On Wed, 14 Feb 2018, Uwe Klein wrote:

[Apollo had] Two objectives.
A: get a grip on the uniformed mad men that think nuclear war is winnable.
B: sidetrack mil expenditure with "Science" expenditure.

Nope, sorry, neither. Apollo simply had nothing to do with A (and the "uniformed mad men", incidentally, included the entire leadership of the Soviet Union -- the idea that nuclear war would be the end of everything, and therefore unwinnable, was almost completely a Western belief). And Apollo was never large enough to divert major amounts of funding from the military, which in any case generally had higher priority. (The end of Apollo happened partly because of budget pressure from the Vietnam War.)

The objectives of Apollo were:

1: Impress the world's uncommitted nations, and show that the US really was still the greatest power on Earth -- that recent Soviet space firsts were a temporary historical accident rather than a sign of a fundamental shift in technological superiority.

2. Impress the US's voters that Eisenhower's Republicans had screwed up, letting the US fall behind on missiles/space issues, and that Kennedy's Democrats had fixed it.

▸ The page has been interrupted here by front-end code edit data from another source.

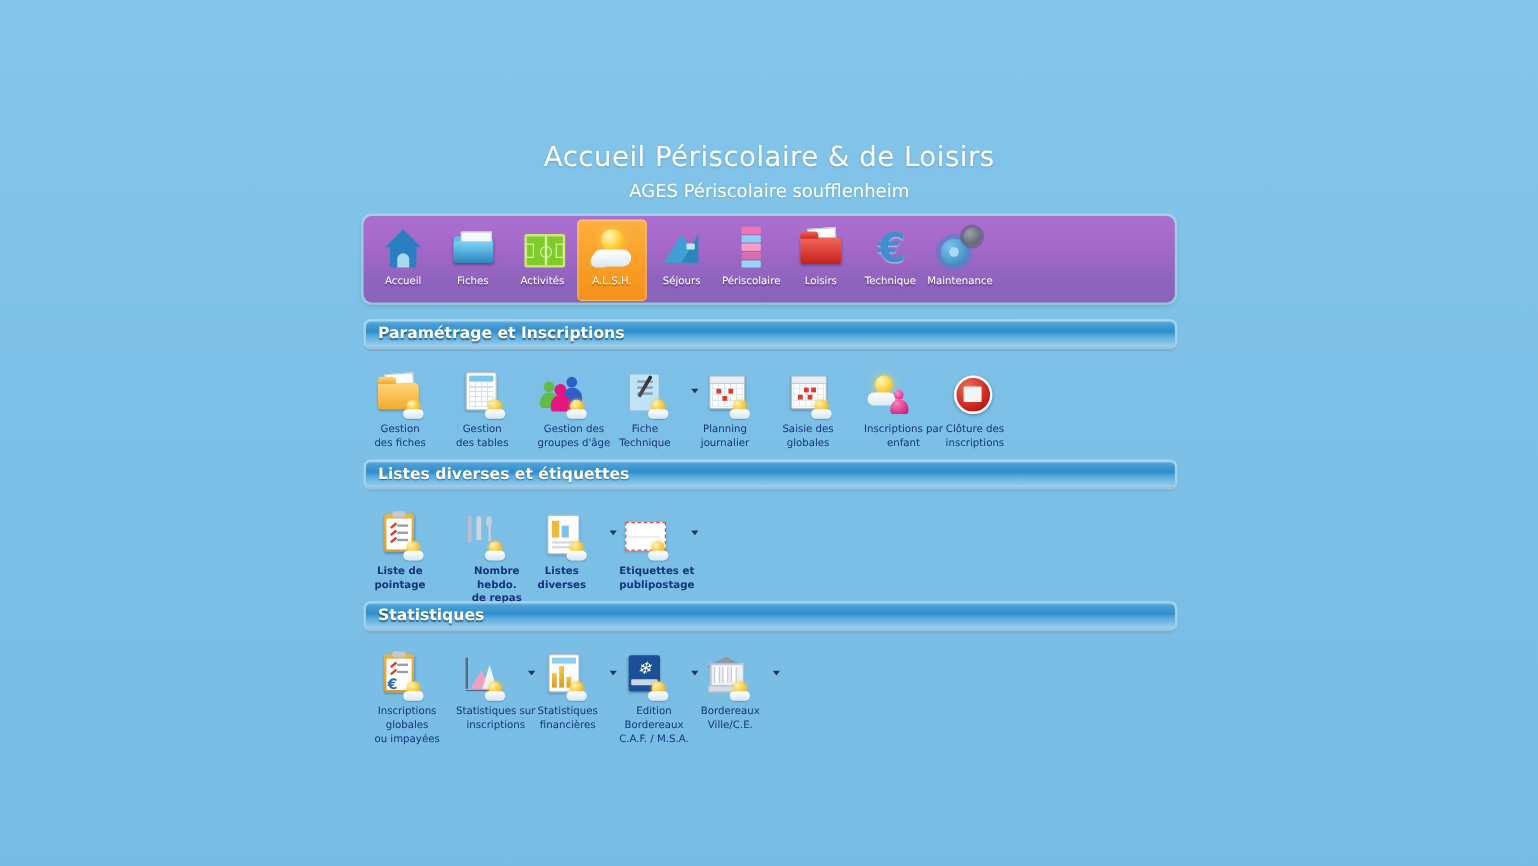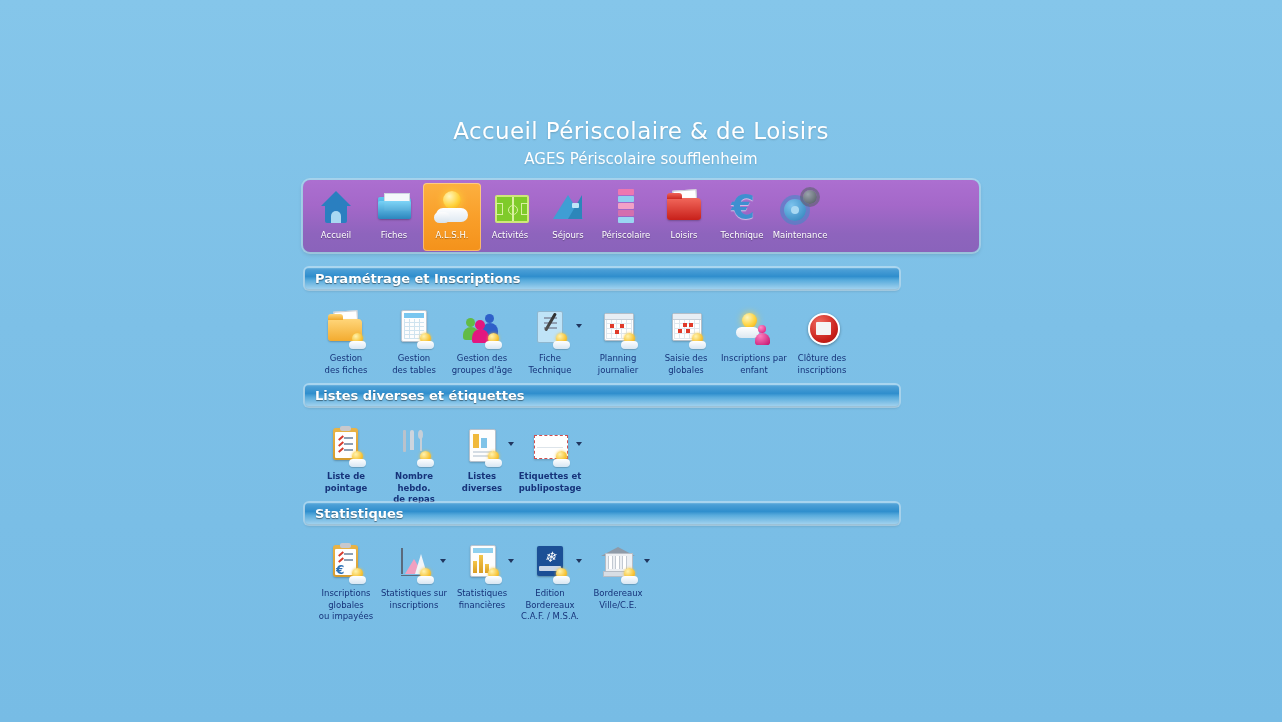--- a/index.html
+++ b/index.html
@@ -48,36 +48,36 @@
   }
   .tb-ico{width:40px;height:40px;position:relative;}
   .tb-label{
     margin-top:3px;font-size:8.5px;color:#ffffff;
     font-family:"DejaVu Sans", sans-serif;
     text-shadow:0 1px 1px rgba(0,0,0,.35);white-space:nowrap;
   }
 
   
   .sec-bar{
-    position:absolute;left:305px;width:594px;height:21px;
+    position:absolute;left:305px;width:674px;height:21px;
     border-radius:4px;
     background:linear-gradient(180deg,#6fb5e0 0%,#4c9fd6 8%,#2f8ecd 40%,#58abdc 58%,#9fd1ee 100%);
     box-shadow:0 0 0 2px rgba(255,255,255,.35), 0 2px 3px rgba(0,0,0,.18);
     display:flex;align-items:center;
   }
   .sec-bar .sec-title{
     margin-left:10px;font-size:13px;color:#ffffff;font-weight:bold;
     font-family:"DejaVu Sans", sans-serif;
     text-shadow:0 1px 1px rgba(0,0,0,.45);white-space:nowrap;
   }
 
   
   .icon-row{position:absolute;left:312px;display:flex;align-items:flex-start;}
   .cell{
-    width:68px;display:flex;flex-direction:column;align-items:center;
+    width:68px;display:flex;flex-direction:column;align-items:flex-start;
     position:relative;cursor:default;
   }
   .cell .ico{width:42px;height:42px;position:relative;}
   .cell .cap{
     margin-top:3px;text-align:center;font-size:8.5px;line-height:11.5px;
     color:#16337a;font-family:"DejaVu Sans", sans-serif;white-space:pre-line;
   }
   .arrow{
     position:absolute;top:16px;right:2px;width:0;height:0;
     border-left:3px solid transparent;border-right:3px solid transparent;
@@ -214,38 +214,38 @@
         <span class="tb-label">Accueil</span>
       </div>
       <div class="tb-item">
         <span class="tb-ico">
           <span style="position:absolute;left:4px;top:10px;width:33px;height:22px;border-radius:2px 4px 3px 3px;background:linear-gradient(180deg,#5fc3ef,#2f8ec4);box-shadow:0 1px 2px rgba(0,0,0,.3)"></span>
           <span style="position:absolute;left:10px;top:6px;width:24px;height:16px;background:#f4f8fb;border:1px solid #cdd7e0"></span>
           <span style="position:absolute;left:4px;top:14px;width:33px;height:18px;border-radius:2px;background:linear-gradient(180deg,#79d3f7,#2c86bd);opacity:.96"></span>
         </span>
         <span class="tb-label">Fiches</span>
       </div>
-      <div class="tb-item active">
-        <span class="tb-ico">
-          <span style="position:absolute;left:11px;top:4px;width:18px;height:18px;border-radius:50%;background:radial-gradient(circle at 35% 30%,#fff6bd,#ffd33f 55%,#f2a40c);box-shadow:0 0 8px rgba(255,214,60,.95)"></span>
-          <span style="position:absolute;left:4px;top:21px;width:32px;height:14px;border-radius:8px;background:linear-gradient(180deg,#ffffff,#dfe9f2)"></span>
-          <span style="position:absolute;left:2px;top:25px;width:16px;height:11px;border-radius:6px;background:linear-gradient(180deg,#fdfdfd,#d6e2ed)"></span>
-        </span>
-        <span class="tb-label">A.L.S.H.</span>
-      </div>
       <div class="tb-item">
         <span class="tb-ico">
           <span class="field">
             <i class="mid"></i>
             <i class="cc"></i>
             <i class="gl" style="left:-1px"></i>
             <i class="gl" style="right:-1px"></i>
           </span>
         </span>
         <span class="tb-label">Activités</span>
+      </div>
+      <div class="tb-item active">
+        <span class="tb-ico">
+          <span style="position:absolute;left:11px;top:4px;width:18px;height:18px;border-radius:50%;background:radial-gradient(circle at 35% 30%,#fff6bd,#ffd33f 55%,#f2a40c);box-shadow:0 0 8px rgba(255,214,60,.95)"></span>
+          <span style="position:absolute;left:4px;top:21px;width:32px;height:14px;border-radius:8px;background:linear-gradient(180deg,#ffffff,#dfe9f2)"></span>
+          <span style="position:absolute;left:2px;top:25px;width:16px;height:11px;border-radius:6px;background:linear-gradient(180deg,#fdfdfd,#d6e2ed)"></span>
+        </span>
+        <span class="tb-label">A.L.S.H.</span>
       </div>
       <div class="tb-item">
         <span class="tb-ico">
           <span class="tent"></span>
           <span class="tent2"></span>
           <span style="position:absolute;left:24px;top:16px;width:7px;height:5px;background:#bfe6f7;border-radius:1px"></span>
         </span>
         <span class="tb-label">Séjours</span>
       </div>
       <div class="tb-item">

C: select a "sporty competition" project for A and B --> D

There was nothing "sporty" about it; this was a propaganda battle in the Cold War, not a game. For example, the original requirements for the Apollo navigation system specified a completely autonomous on-board system, not relying on so much as a voice link to Earth, because of fears that the Soviets might attempt to jam radio links. Despite occasional naive rhetoric at the time, this was war, not sport.

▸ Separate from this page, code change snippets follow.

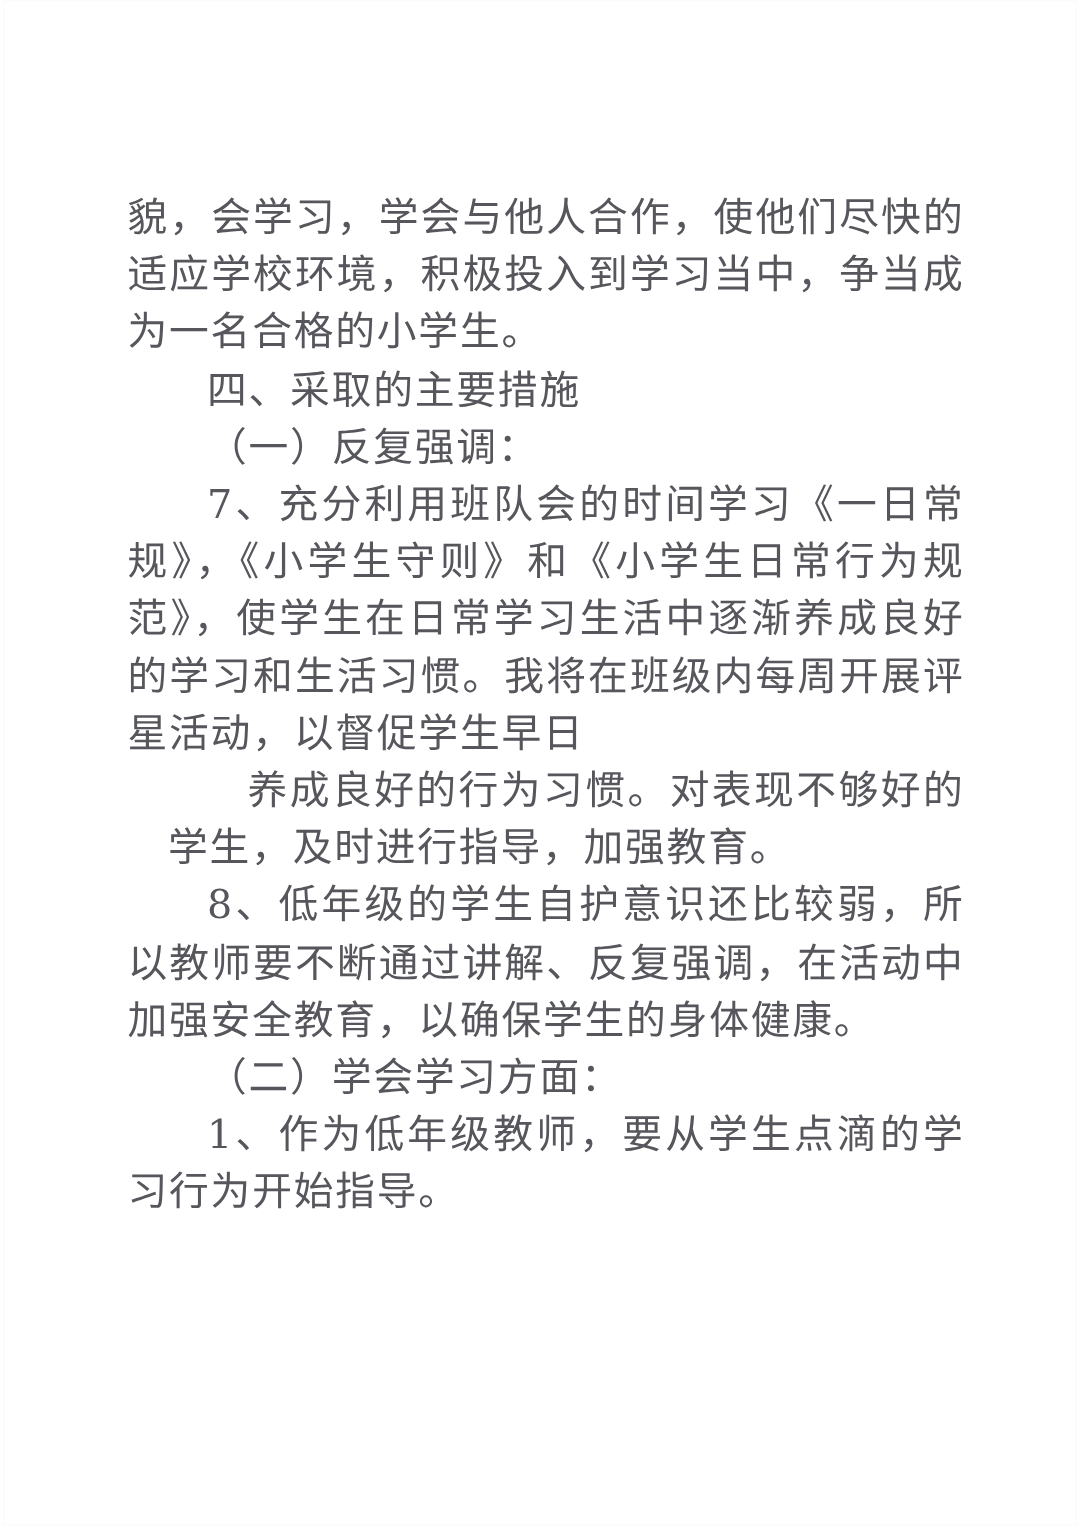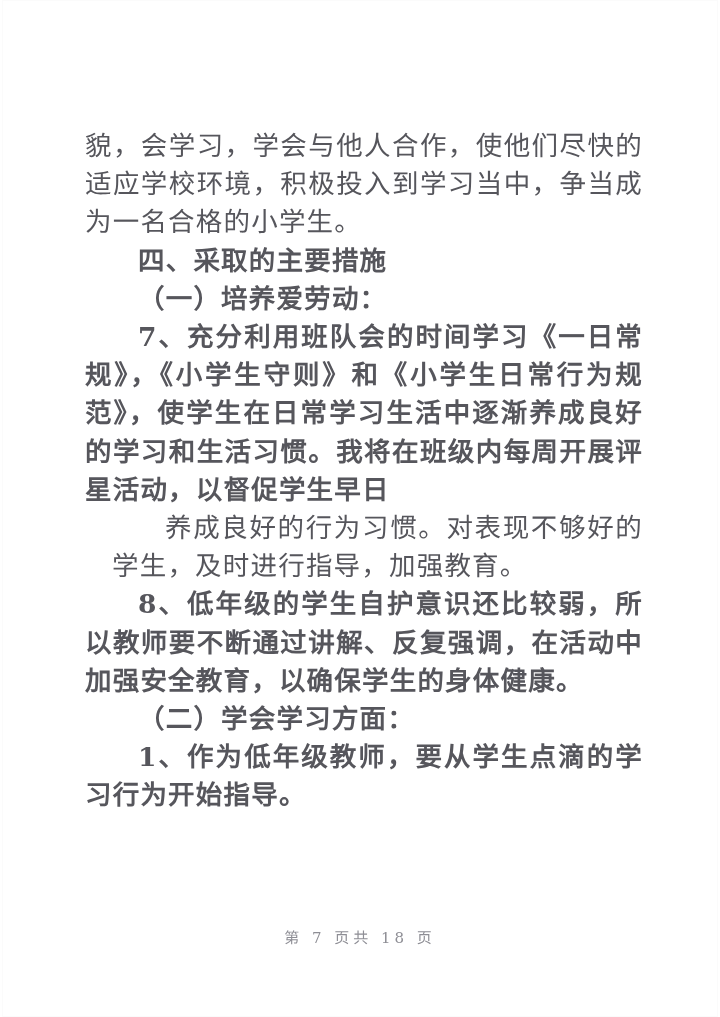--- a/index.html
+++ b/index.html
@@ -34,21 +34,20 @@
     color: #56565c;
     letter-spacing: 1.2px;
     text-align: justify;
     text-justify: inter-character;
     word-break: break-all;
     font-weight: 400;
     -webkit-font-smoothing: antialiased;
   }
   .para.indent {
     text-indent: 2em;
-    font-weight: bold;
   }
   .para.block-indent {
     padding-left: 27px;
     width: 531px;
     text-indent: 2em;
   }
   .para.noindent {
     text-indent: 0;
   }
   .footer {
@@ -67,25 +66,22 @@
   }
 </style>
 </head>
 <body>
 
 <div class="page">
 
   <div class="doc-body">
       <p class="para noindent">貌，会学习，学会与他人合作，使他们尽快的适应学校环境，积极投入到学习当中，争当成为一名合格的小学生。</p>
       <p class="para indent">四、采取的主要措施</p>
-      <p class="para indent">（一）培养爱劳动：</p>
+      <p class="para indent">（一）反复强调：</p>
       <p class="para indent">7、充分利用班队会的时间学习《一日常规》，《小学生守则》和《小学生日常行为规范》，使学生在日常学习生活中逐渐养成良好的学习和生活习惯。我将在班级内每周开展评星活动，以督促学生早日</p>
       <p class="para block-indent">养成良好的行为习惯。对表现不够好的学生，及时进行指导，加强教育。</p>
       <p class="para indent">8、低年级的学生自护意识还比较弱，所以教师要不断通过讲解、反复强调，在活动中加强安全教育，以确保学生的身体健康。</p>
       <p class="para indent">（二）学会学习方面：</p>
       <p class="para indent">1、作为低年级教师，要从学生点滴的学习行为开始指导。</p>
     </div>
 
-  <div class="footer">
-    <span class="footer-text">第 7 页共 18 页</span>
-  </div>
 
 </div>
 
 </body></html>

The Soviets were trumpeting their achievements in space as a sign of their growing superiority and US decline. An effective response was necessarily an impressive space achievement, difficult enough and long-term enough to give time to overcome the Soviet head start. (In fact, the US was probably wrong about a manned lunar landing being far enough away -- if the Soviets had promptly matched Kennedy's commitment, the first man on the Moon might have been a Russian. Instead Khrushchev took over three years to authorize a matching effort, and it never had Apollo's blank-check funding and national-crisis priority.) Once that achievement appeared imminent, Apollo gradually lost its priority, and also the funding needed for follow-on efforts.